What Effective L&D Programs Actually Look Like

Structured learning and development programs for generative AI don’t mean rigid control. They mean channeling inevitable adoption into lasting capability. The most successful initiatives share several characteristics:

  1. They tier fluency development
  2. They match learning infrastructure to reality
  3. They capture and share gained knowledge efficiently
  4. They address genAI resistance
  5. The make L&D a core part of work

Tiered fluency development: Everyone will need baseline AI literacy. One might argue that such literacy is needed today, but few compelling arguments can be made that baseline AI literacy will not be necessary in the very near future. I’m not talking about being fully steeped in technical architectures or math that has no numbers. I’m talking about a practical understanding of capabilities and limitations. Any successful L&D program should start here, then branch into discipline-specific applications.

Learning infrastructure that matches reality: Gone are the days of classroom-style instruction for workplace L&D. No professional wants to be regularly lectured at, and so great L&D programs find ways to couple learning with new experiences. At Series, we’ve done limited time game jams, an AI fair, short form (as in, no more than 10 minutes in length) teach-ins, and more. We’ve also given our team members the tools to become instructors on their own.

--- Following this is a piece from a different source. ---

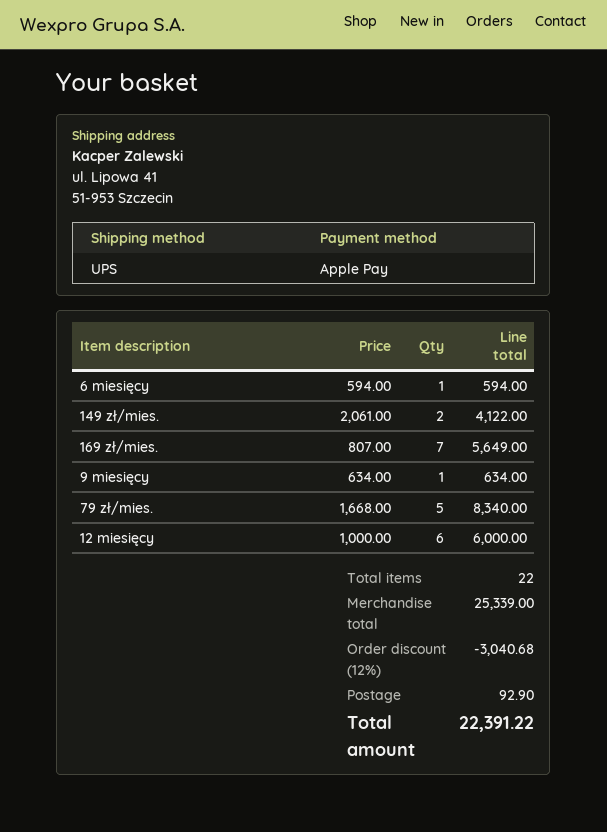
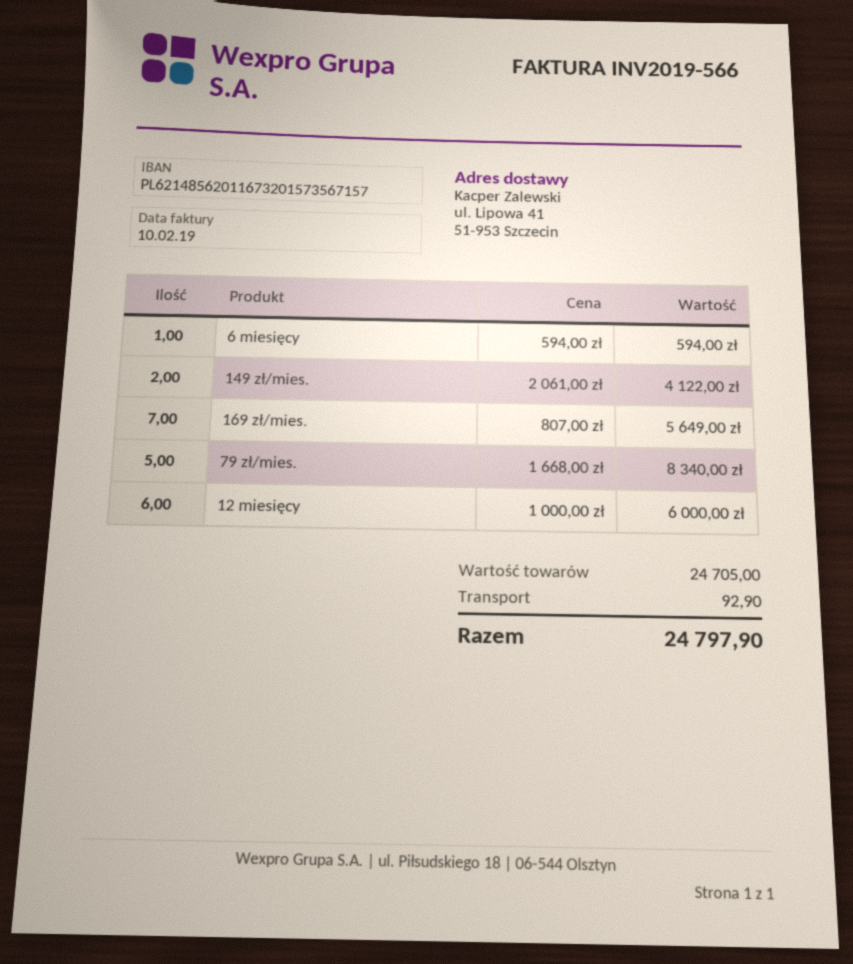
9 miesięcy: 1 x 634.00 = 634.00 -> none
subtotal: 25339.00 -> 24705.00
discount: 12% = 3040.68 -> none
total: 22391.22 -> 24797.90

Show-and-tells and company-wide updates during All Hands meetings utilize time employees are spending together in better ways than just reciting what every team is working on.

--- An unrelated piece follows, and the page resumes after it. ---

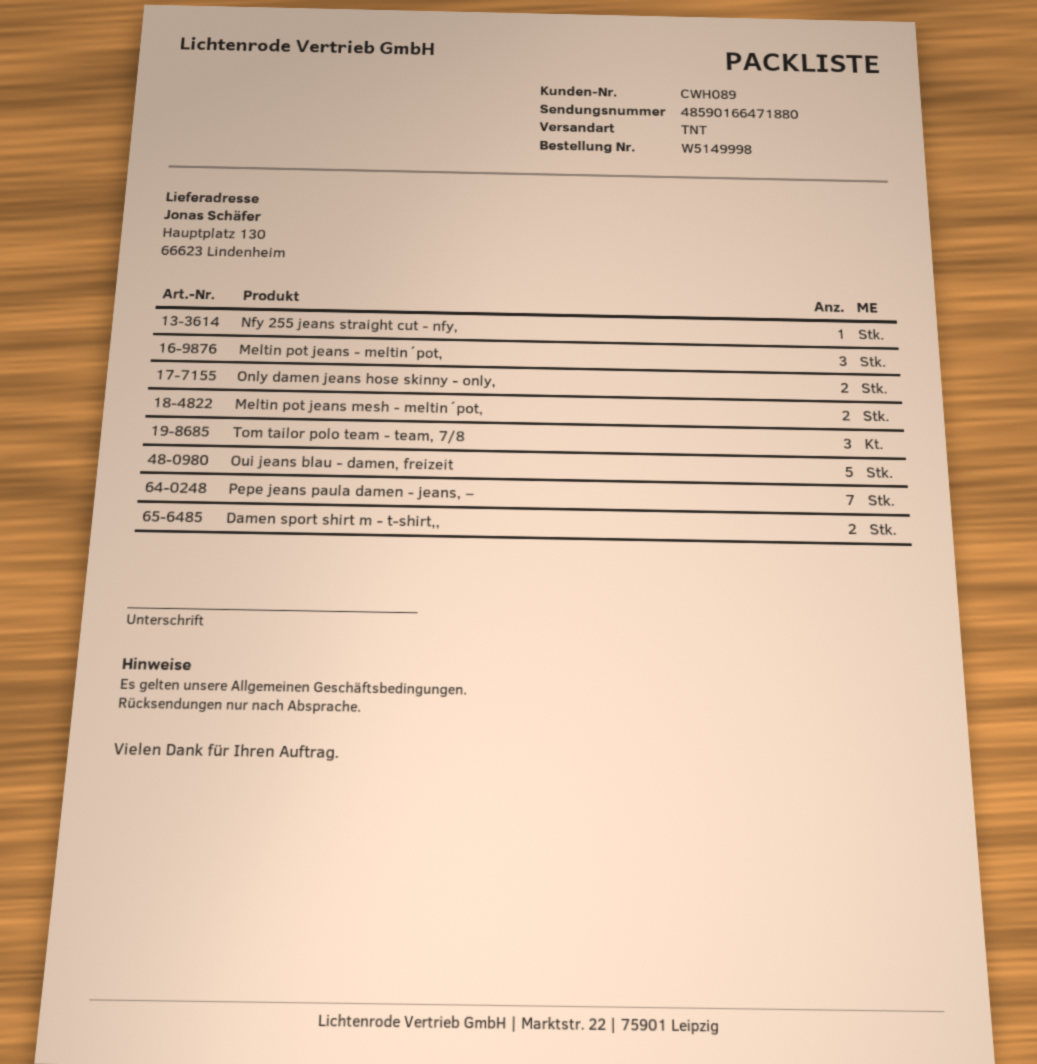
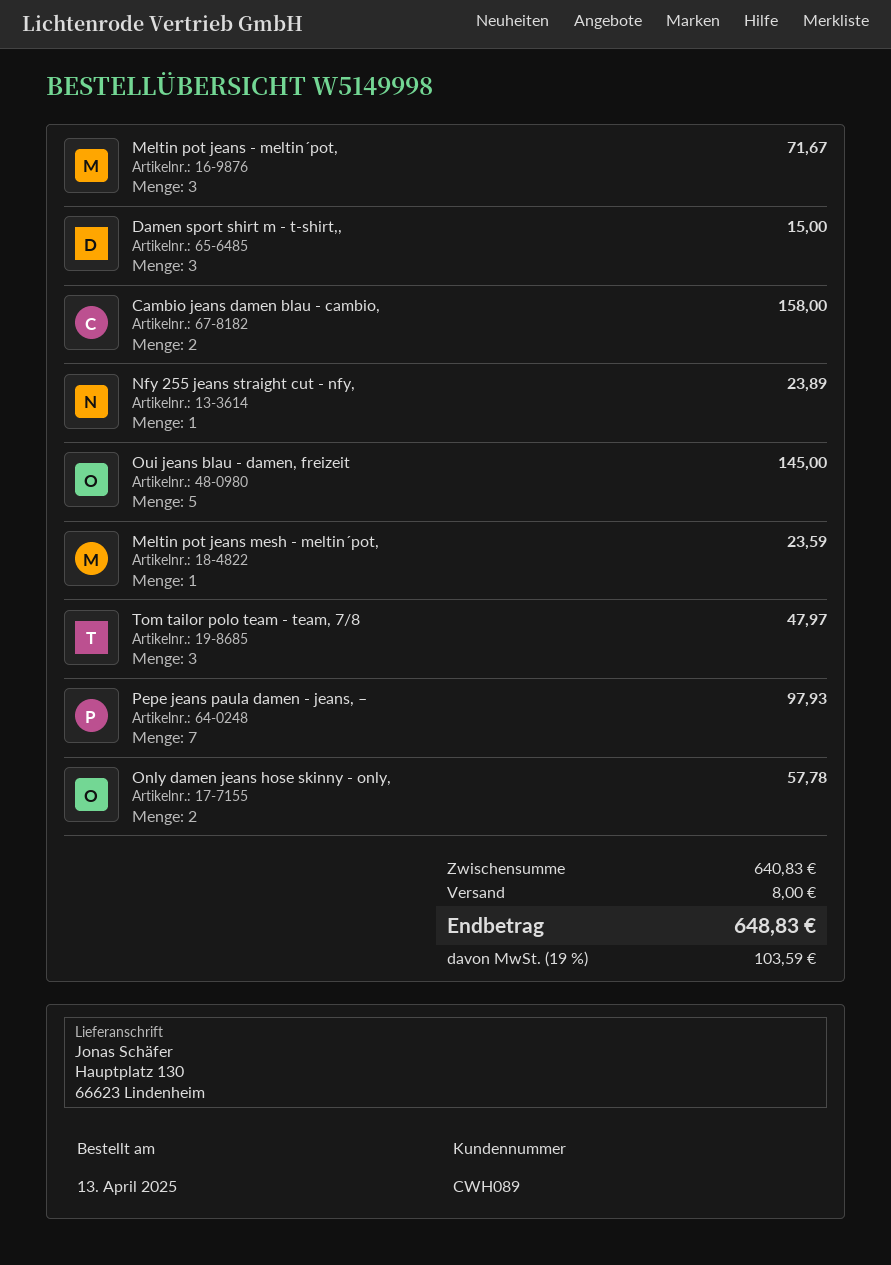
Meltin pot jeans mesh - meltin´pot,: 2 -> 1
Damen sport shirt m - t-shirt,,: 2 -> 3
Cambio jeans damen blau - cambio,: none -> 2

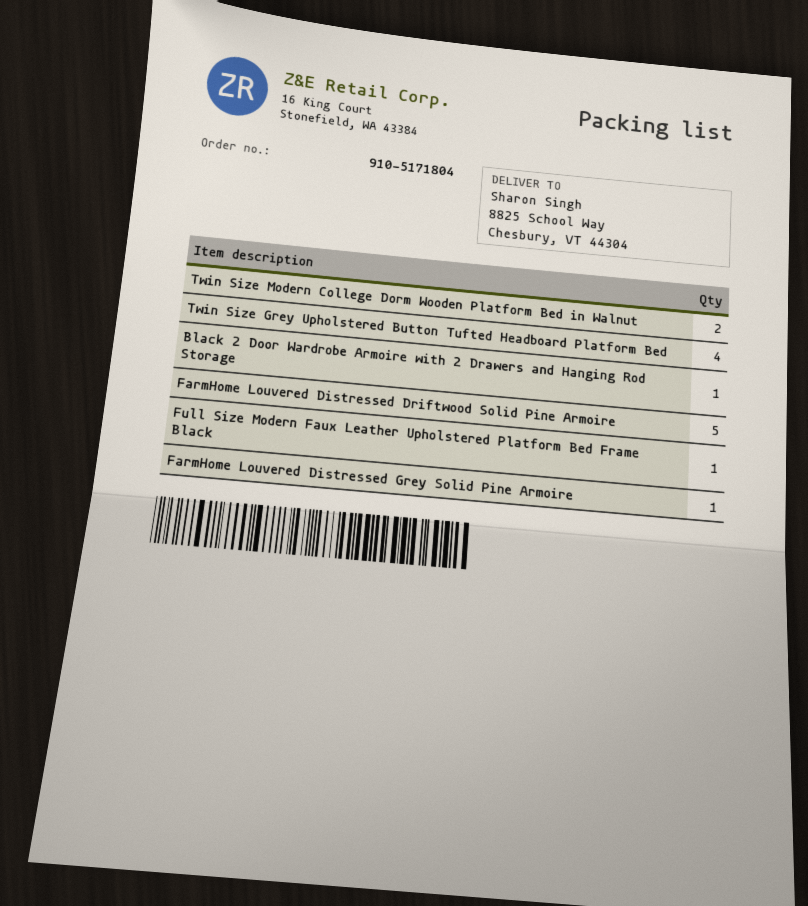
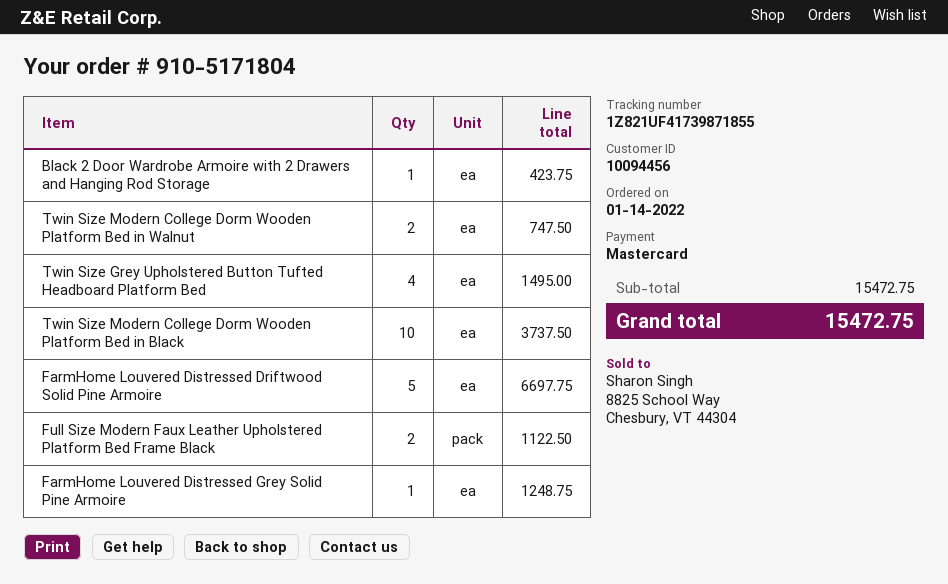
Full Size Modern Faux Leather Upholstered Platform Bed Frame Black: 1 -> 2
Twin Size Modern College Dorm Wooden Platform Bed in Black: none -> 10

Knowledge capture and sharing: When someone discovers a better way to “make a wheel” – a better prompt, a better workflow, etc. – that knowledge needs to be captured, documented and disseminated. Some studios maintain internal wikis of “AI recipes,” proven prompts, workflows, and use cases specific to their projects. Others use Slack channels with good threading discipline. The mechanism matters less than the commitment.

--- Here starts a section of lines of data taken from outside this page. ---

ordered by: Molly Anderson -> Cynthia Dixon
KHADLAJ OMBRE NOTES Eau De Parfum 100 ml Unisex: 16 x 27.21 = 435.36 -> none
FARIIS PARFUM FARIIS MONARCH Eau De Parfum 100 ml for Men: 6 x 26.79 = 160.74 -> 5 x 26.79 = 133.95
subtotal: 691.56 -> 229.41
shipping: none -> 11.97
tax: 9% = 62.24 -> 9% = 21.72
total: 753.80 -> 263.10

Addressing the Resistance: Not everyone will embrace AI tools enthusiastically, and that’s worth addressing directly. Some resistance is philosophical; some resistance is practical. Don’t shy away from resistance or criticism. Steer into these headwinds and address them directly. Better yet, have the participants in the instruction address the resistance themselves. We like to use the “how might we” framework here – “how might we accomplish X,” or “how might genAI solve this problem.” This gets people out of the negative “it’s impossible” or “it shouldn’t be done” mindset and gets them thinking along positive lines.

Recurrence is Key: Treating AI L&D as one-time training rather than ongoing development might be the worst mistake a company can make when it comes to improving AI use and fluency. The frequency of L&D engagement at Series is as important as user growth, daily time spent, and other “traditional” KPIs. Why? Because things move fast in this brave new world. What was true of the state-of-the-art six months ago is archaic today. AI is improving at an exponential rate, and humans are generally bad at recognizing exponential growth. We know we need to stay on top of new developments, and so we make frequency of L&D engagements a core part of our company goals.

Why This Matters

Twelve months from now, basic AI fluency will likely be an expected baseline for creative and technical roles in gaming. They won’t be differentiators; they’ll be requirements. We’ve already seen an uptick in younger prospective employees wanting to evaluate us on our approach to AI use, adoption and ethics (which is a topic for another post). From our POV, a game company that trains teams to use AI tools effectively and thoughtfully signals cultural maturity that generic “AI-first” positioning doesn’t. And right now, much of the “AI-first” rhetoric is just that – generic. For us, having a robust L&D program is one way in which we make Series the opposite of generic.